In an interview with The Spokesman-Review on Wednesday, Cullinan said she would seek to rectify faculty concerns about the level of communication they receive from her administration. But she rejected the idea that her administration has not been transparent in enacting budget cuts or reorganizing colleges.
“We’ve been keeping people apprised as much as possible going forward here. We’ve had presentations to the faculty senate, to the board of trustees. We have a lot of information on the website. We send out memos all the time,” Cullinan said, noting that the faculty senate recently gave its stamp of approval for the reorganization plan.
“They’ve been participating in this process all along,” Cullinan said.
On Thursday, she stressed that EWU must take a holistic approach toward its inevitable downsizing.
“Educating students, preparing them to be successful, is our mission at the university.

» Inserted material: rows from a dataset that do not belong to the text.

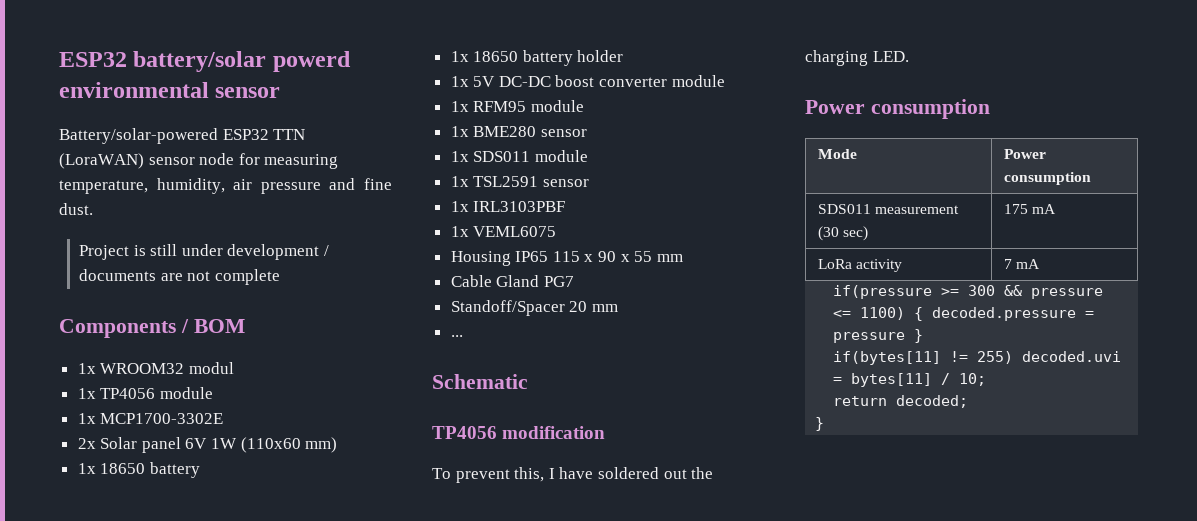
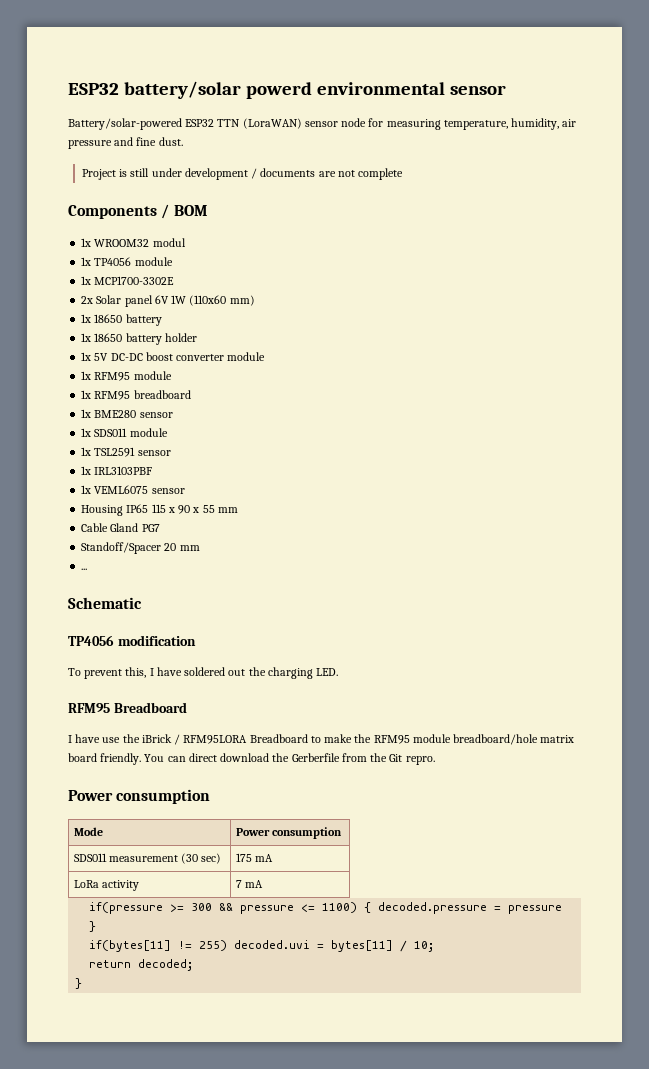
+ 1x RFM95 breadboard
- 1x VEML6075
+ 1x VEML6075 sensor
+ RFM95 Breadboard
+ I have use the iBrick / RFM95LORA Breadboard to make the RFM95 module breadboard/hole matrix board friendly. You can direct download the Gerberfile from the Git repro.

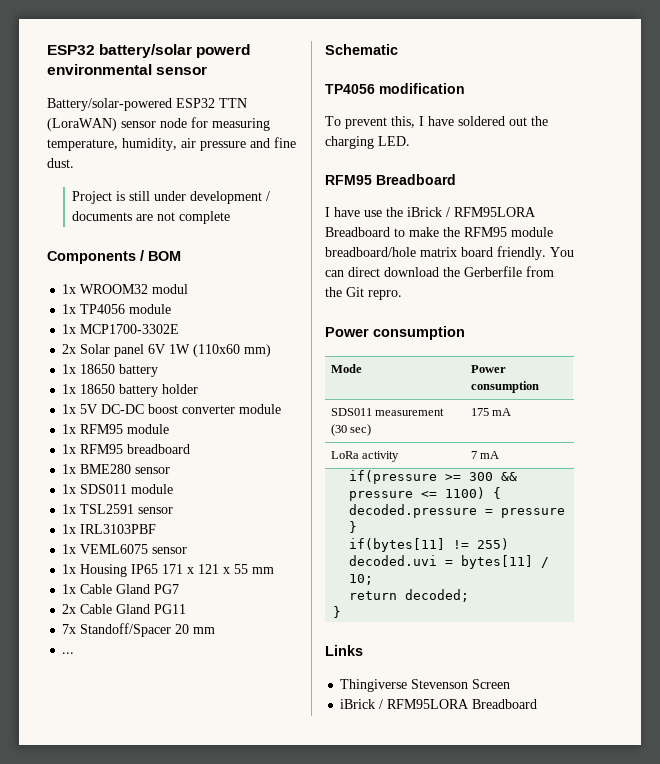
- Housing IP65 115 x 90 x 55 mm
+ 1x Housing IP65 171 x 121 x 55 mm
- Cable Gland PG7
+ 1x Cable Gland PG7
- Standoff/Spacer 20 mm
+ 2x Cable Gland PG11
+ 7x Standoff/Spacer 20 mm
+ Links
+ Thingiverse Stevenson Screen
+ iBrick / RFM95LORA Breadboard

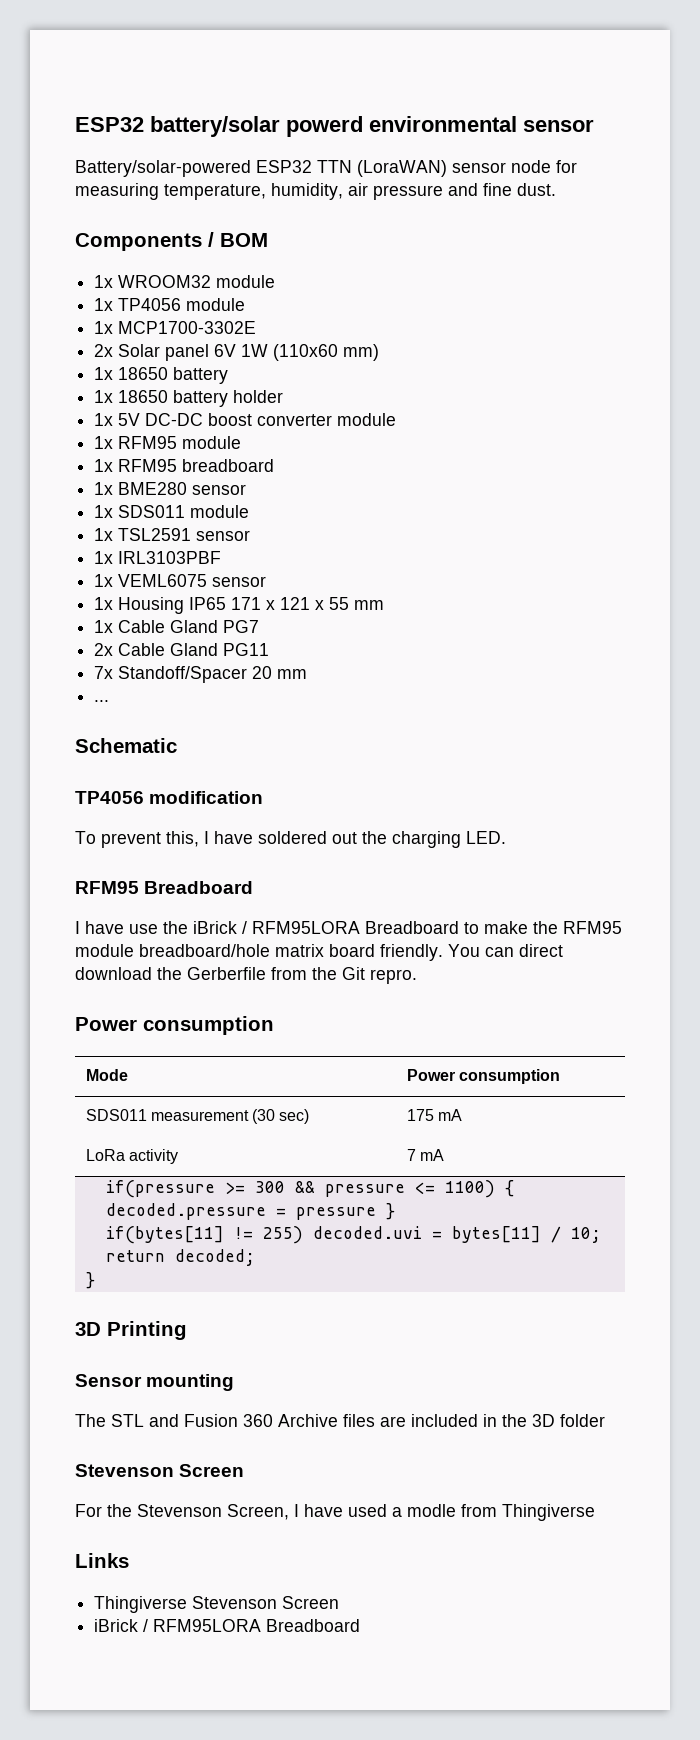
- Project is still under development / documents are not complete
- 1x WROOM32 modul
+ 1x WROOM32 module
+ 3D Printing
+ Sensor mounting
+ The STL and Fusion 360 Archive files are included in the 3D folder
+ Stevenson Screen
+ For the Stevenson Screen, I have used a modle from Thingiverse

But I want to stress that educating students takes much more than a faculty member walking into a classroom,” Cullinan said.
“Eastern is a small city,” she said. “There are hundreds of people behind that faculty member and that room full of students – people who run payroll, who manage the web and IT, raise scholarship dollars, handle HR, manage budgets, feed and house students, get students enrolled, get them their grades and transcripts, advise and counsel them, keep the campus safe, repair and clean buildings, run the boilers.
“If everyone does their job well, the faculty member and those students don’t even really know the support people are there. They just experience a campus that works. As budgets have tightened, we’ve been cutting back on those support services, but we still have to continue them. We still need them.”